The apex of this unfortunate phenomenon was the Bush’s re-election campaign in 2004. The president mentioned terror or terrorism constantly on the stump, including 16 times the night he accepted the nomination. One of his ads combined a menacing pack of wolves and the line “weakness attracts those who are waiting to do America harm”; another featured images of the burning World Trade Center and flag-draped coffins. The calculation, as a Republican operative (rather needlessly) explained to the NY Daily News reporter just before the election, was that “anything that makes people nervous about their personal safety helps Bush.” Every communique emanating  the Republicans in 2004 emphasized that previously unwise but ultimately acceptable decisions –namely, voting for Democrats– could now get Americans killed.

Of course, the political fear-mongering wasn’t limited to campaigns. It was precisely that emotion that motivated the excesses of the Patriot Act and the drum-beating for Iraq. Even beyond the unsightliness of it, the deliberate exploitation of fear in politics is pernicious because it is also irrational. A less fearful country would have immediately recognized that waterboarding is counter-productive, that calls to invade of Iraq were gravely wrongheaded, and that all the investment in cosmetic security measures on airplanes were an anxiety-boosting waste. But fear, being what it is, not only led American leaders to make those decisions, but also led to large groups of people supporting them.

Compared to 2004, the first four presidential campaigns of of which I was aware were happy affairs. Not that there weren’t any unethical attacks or partisan rancor or even hateful acts–of course, there were. But Willie Horton notwithstanding, the principal goal wasn’t to physically scare the electorate into your camp.
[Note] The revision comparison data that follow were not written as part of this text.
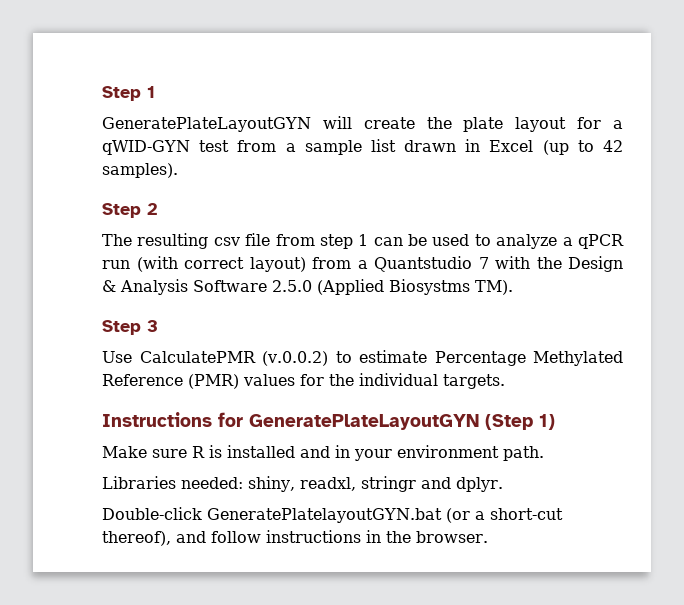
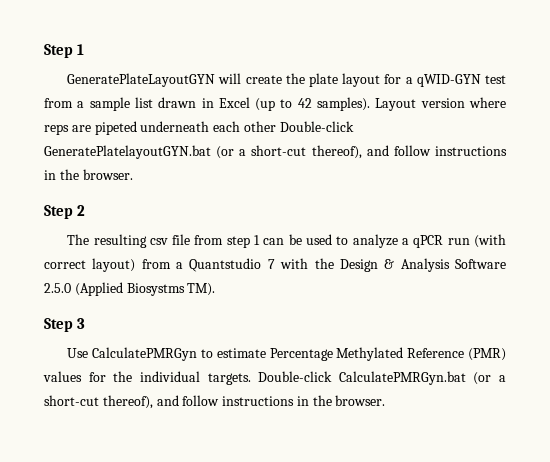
+ Layout version where reps are pipeted underneath each other Double-click GeneratePlatelayoutGYN.bat (or a short-cut thereof), and follow instructions in the browser.
- Use CalculatePMR (v.0.0.2) to estimate Percentage Methylated Reference (PMR) values for the individual targets.
- Instructions for GeneratePlateLayoutGYN (Step 1)
- Make sure R is installed and in your environment path.
- Libraries needed: shiny, readxl, stringr and dplyr.
- Double-click GeneratePlatelayoutGYN.bat (or a short-cut thereof), and follow instructions in the browser.
+ Use CalculatePMRGyn to estimate Percentage Methylated Reference (PMR) values for the individual targets. Double-click CalculatePMRGyn.bat (or a short-cut thereof), and follow instructions in the browser.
Part of that was a product of the times: Dukakis-Bush came amid a moment of profound hope regarding the thaw of relations with the USSR, while during the three subsequent elections there was no significant security threat keeping Americans awake at night.

But the post-9-11 turn toward fear-mongering was not merely the inevitable consequence of the emergence of a new threat. It was the conscious decision of the political operators around George W. Bush, a decision made with enormous cynicism and subsequently emulated by many in his party. It remains a black eye, even after the unfortunate era has largely passed.